Front-end code change data:
= Beginning of Section =

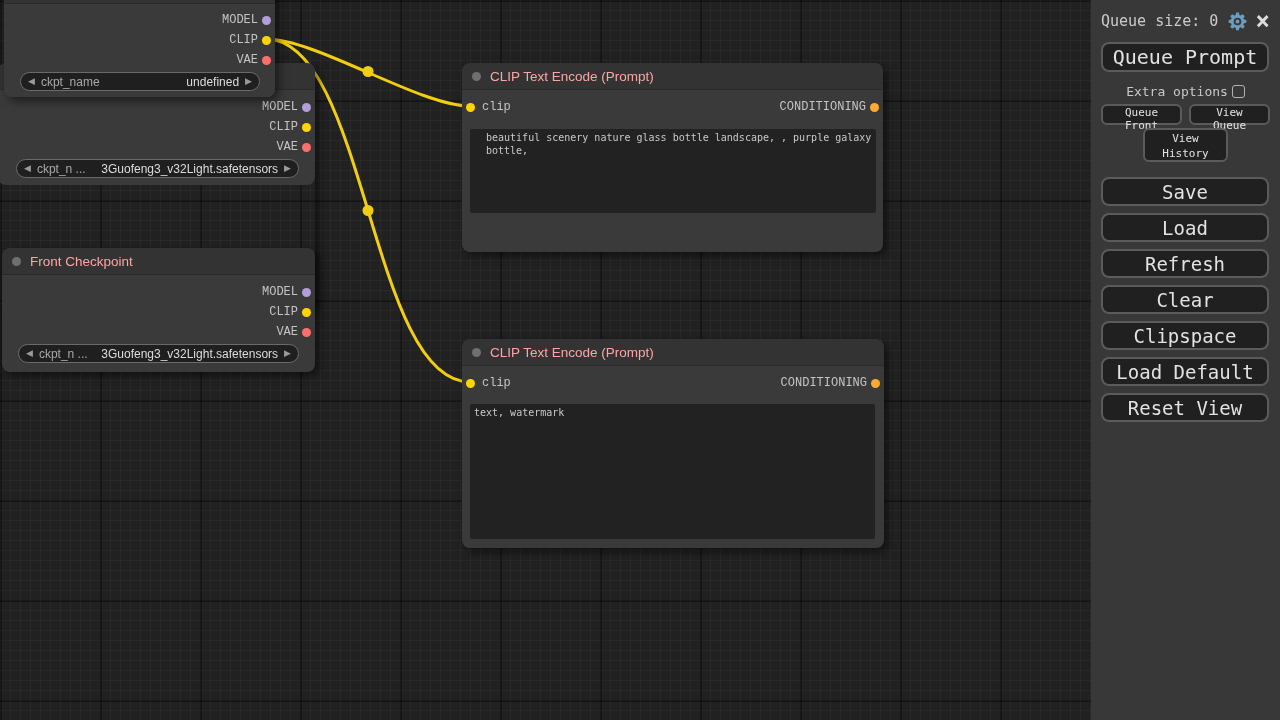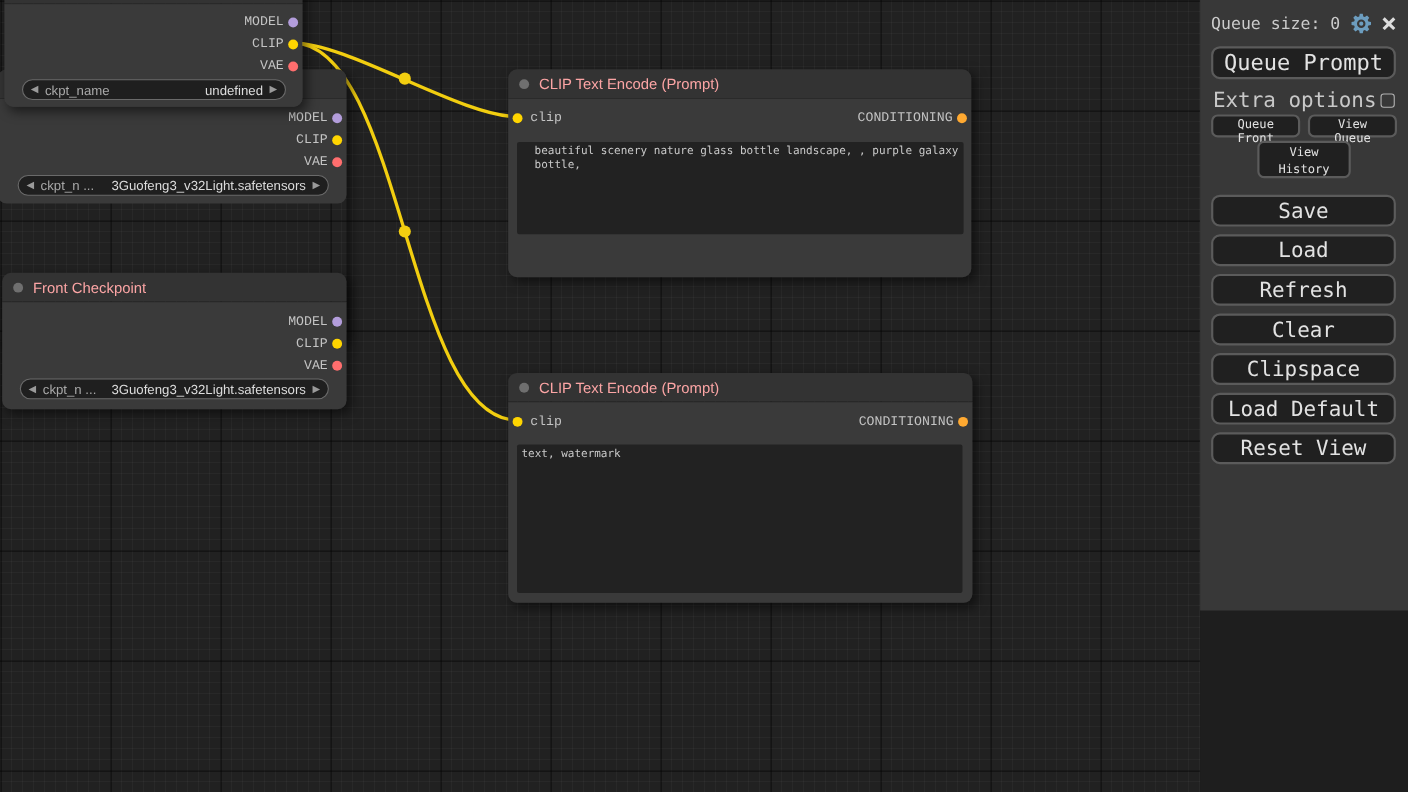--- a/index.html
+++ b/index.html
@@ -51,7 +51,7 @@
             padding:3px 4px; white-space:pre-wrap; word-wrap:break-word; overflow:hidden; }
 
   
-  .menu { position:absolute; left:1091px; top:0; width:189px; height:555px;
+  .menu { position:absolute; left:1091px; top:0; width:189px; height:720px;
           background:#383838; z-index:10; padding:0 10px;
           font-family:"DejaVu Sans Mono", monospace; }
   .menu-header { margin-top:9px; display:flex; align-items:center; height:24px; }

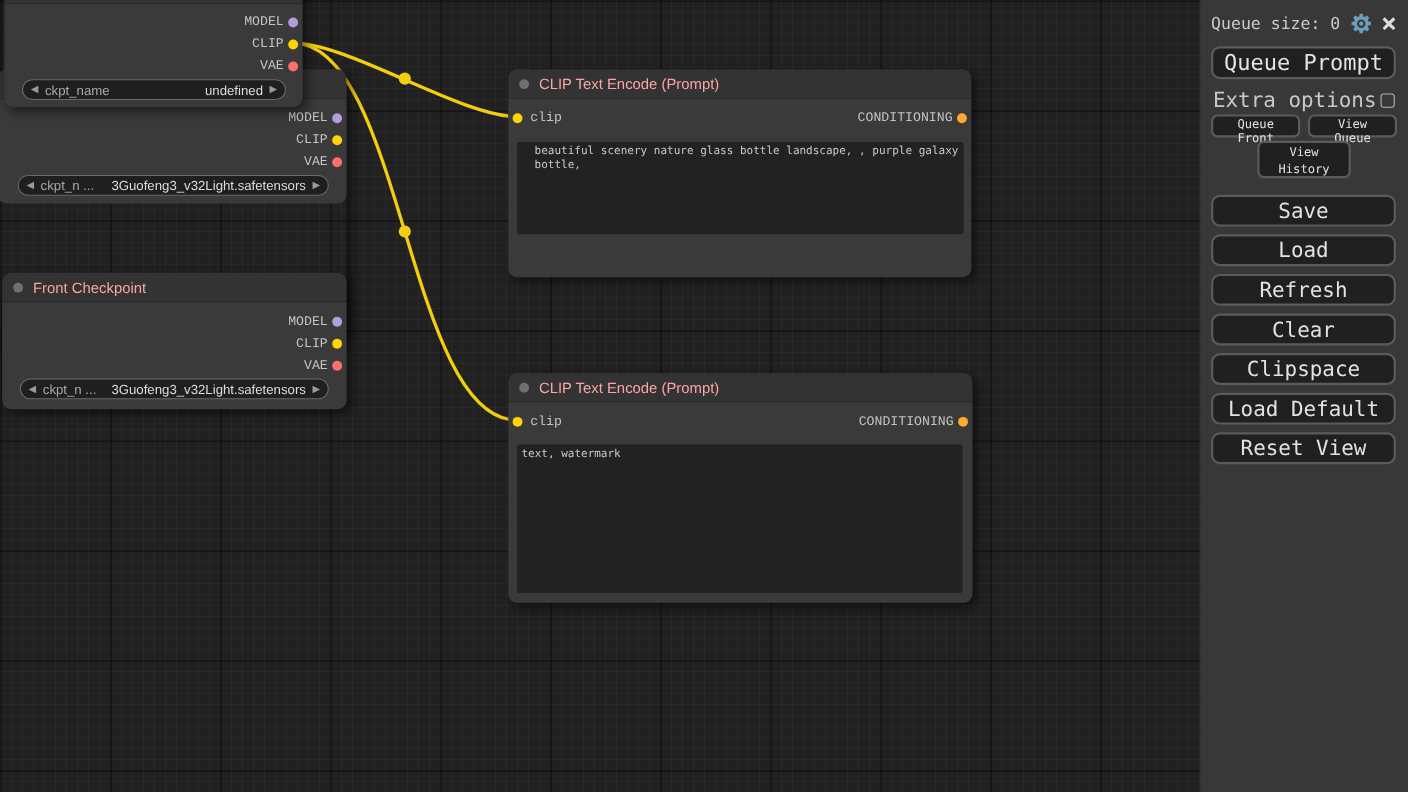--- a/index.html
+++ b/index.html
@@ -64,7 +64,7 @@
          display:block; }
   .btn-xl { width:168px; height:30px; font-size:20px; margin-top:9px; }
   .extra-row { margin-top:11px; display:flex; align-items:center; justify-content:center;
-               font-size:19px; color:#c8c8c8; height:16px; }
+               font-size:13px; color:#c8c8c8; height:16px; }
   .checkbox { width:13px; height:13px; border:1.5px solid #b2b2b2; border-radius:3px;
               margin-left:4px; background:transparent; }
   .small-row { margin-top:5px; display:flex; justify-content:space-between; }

= End of Section =

## ACTIVITY
Pictures aside, restate all of the entries exactly.

## EXERCISE RESULT
--- a/index.html
+++ b/index.html
@@ -51,7 +51,7 @@
             padding:3px 4px; white-space:pre-wrap; word-wrap:break-word; overflow:hidden; }
 
   
-  .menu { position:absolute; left:1091px; top:0; width:189px; height:555px;
+  .menu { position:absolute; left:1091px; top:0; width:189px; height:720px;
           background:#383838; z-index:10; padding:0 10px;
           font-family:"DejaVu Sans Mono", monospace; }
   .menu-header { margin-top:9px; display:flex; align-items:center; height:24px; }

--- a/index.html
+++ b/index.html
@@ -64,7 +64,7 @@
          display:block; }
   .btn-xl { width:168px; height:30px; font-size:20px; margin-top:9px; }
   .extra-row { margin-top:11px; display:flex; align-items:center; justify-content:center;
-               font-size:19px; color:#c8c8c8; height:16px; }
+               font-size:13px; color:#c8c8c8; height:16px; }
   .checkbox { width:13px; height:13px; border:1.5px solid #b2b2b2; border-radius:3px;
               margin-left:4px; background:transparent; }
   .small-row { margin-top:5px; display:flex; justify-content:space-between; }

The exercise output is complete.